Chefe do Laboratório de Microbiologia Polar e Conexões Tropicais (MicroPolar) do Departamento de Microbiologia do ICB UFMG, Luiz Rosa revelou que há um interesse em verificar a existência de substâncias com potencial de uso como herbicidas, detergentes, anticongelantes, pigmentos, que podem ser aplicados, por exemplo, na agricultura e na indústria.

Colaboração

A missão diplomática da primeira expedição oficial do Brasil ao Ártico também teve resultados positivos. Assim que chegaram a Oslo, os pesquisadores brasileiros foram recebidos por diplomatas na embaixada brasileira para dar continuidade a tratativas iniciadas antes da viagem. “Cientistas de outras nacionalidades que pesquisam na região demonstraram o interesse na interação com o Brasil”, afirmou Luiz Rosa. A perspectiva é de que uma nova expedição, conjunta, aconteça no próximo ano.

A expedição ao Polo Norte vai se transformar em um documentário, definido pelo professor Luiz Rosa como um marco para a ciência brasileira. Com o tema Paralelo 60: ciência do Brasil nos polos do planeta, a produção deve ser lançada no segundo semestre de 2024 e será exibida inicialmente pela TV Minas. Ao todo serão 13 capítulos, cada um com 26 minutos, sendo dois deles exclusivamente destinados ao Ártico. As gravações continuam no segundo semestre desse ano na Antártida.

Volta ao ártico

Uma segunda expedição ao Polo Norte já está sendo planejada, com perspectivas de se realizar no inverno para que os cientistas possam fazer o monitoramento do ar, coletar amostras que não foram obtidas na primeira viagem, como a neve, e comparar os achados que trouxeram no verão.

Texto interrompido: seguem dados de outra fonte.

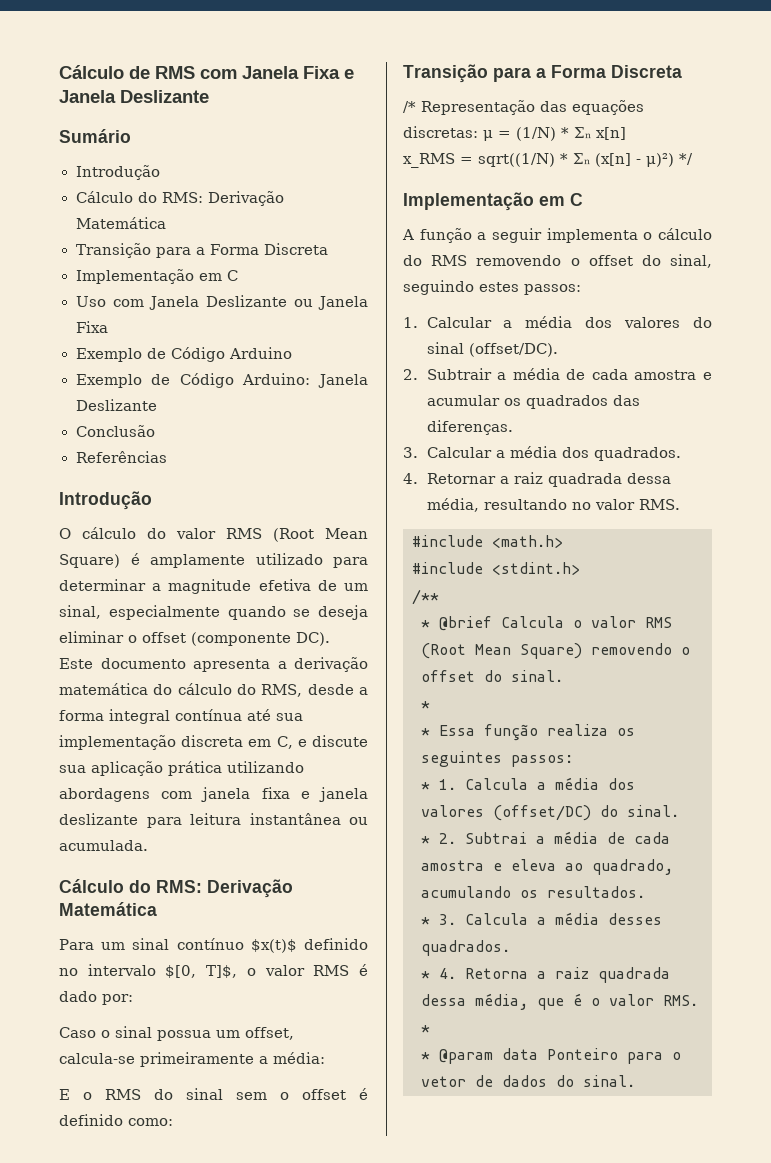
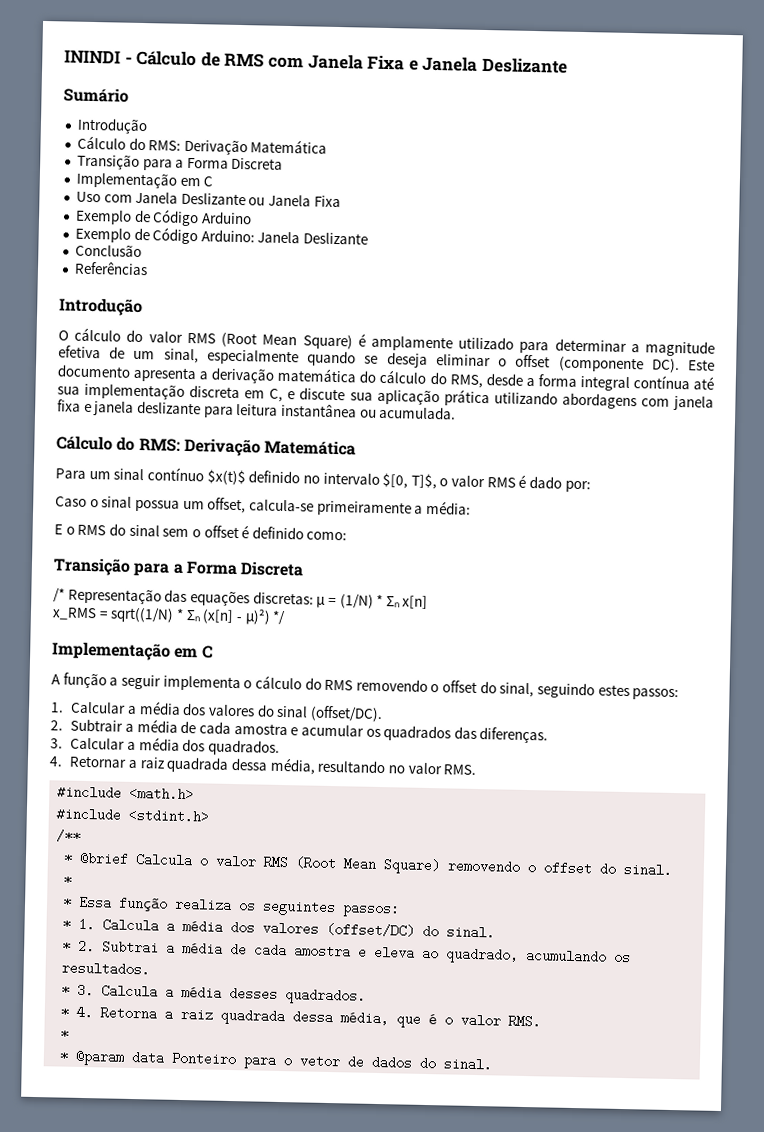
- Cálculo de RMS com Janela Fixa e Janela Deslizante
+ ININDI - Cálculo de RMS com Janela Fixa e Janela Deslizante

A primeira expedição oficial do Brasil ao Ártico aconteceu entre os dias 8 e 21 de julho de 2023, com a participação da bióloga Vivian Nicolau Gonçalves, também do Instituto de Ciências Biológicas (ICB) da UFMG; Paulo Eduardo Câmara e Michelini Carvalho-Silva, da Universidade Federal de Brasília (UnB); e Marcelo Ramada, da Universidad Católica de Brasília (UCB). Contou com apoio institucional do Ministério da Ciência, Tecnologia e Inovação (MCTI), Ministério das Relações Exteriores (MRE) e Marinha do Brasil.